[Before and after images]
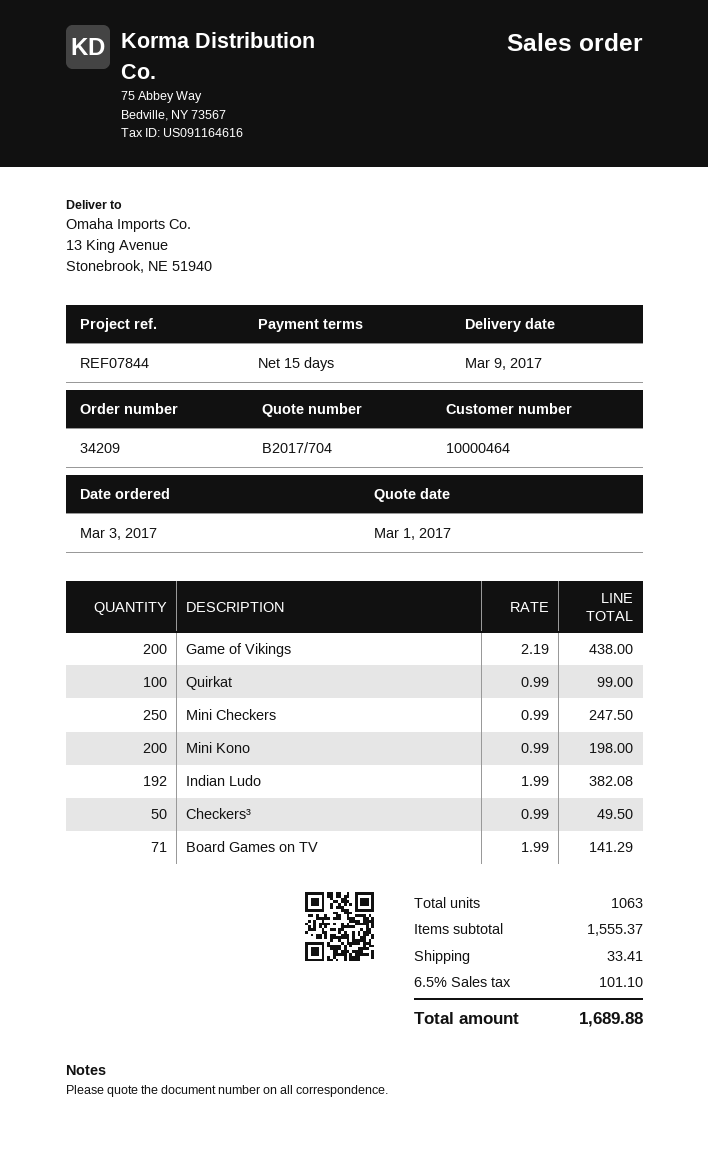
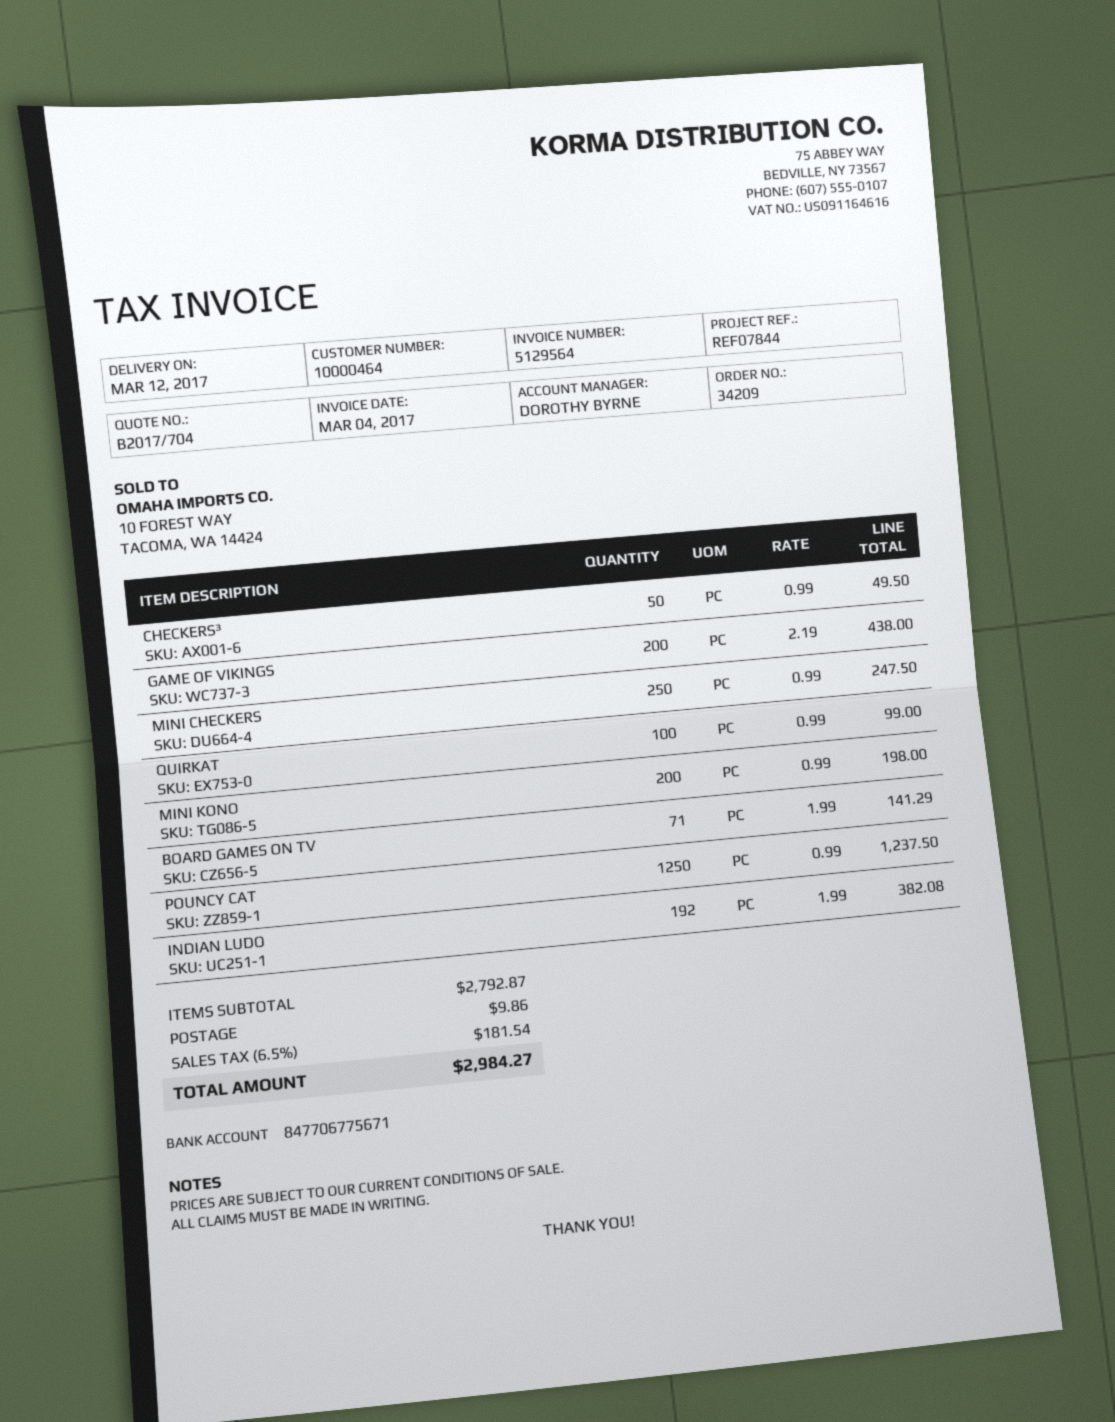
delivery date: 2017-03-09 -> 2017-03-12
POUNCY CAT: none -> 1250 x 0.99 = 1237.50
subtotal: 1555.37 -> 2792.87
shipping: 33.41 -> 9.86
tax: 6.5% = 101.10 -> 6.5% = 181.54
total: 1689.88 -> 2984.27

Exercise description: Reproduce the data above word for word, but leave the images out.

Answer box:
delivery date: 2017-03-09 -> 2017-03-12
POUNCY CAT: none -> 1250 x 0.99 = 1237.50
subtotal: 1555.37 -> 2792.87
shipping: 33.41 -> 9.86
tax: 6.5% = 101.10 -> 6.5% = 181.54
total: 1689.88 -> 2984.27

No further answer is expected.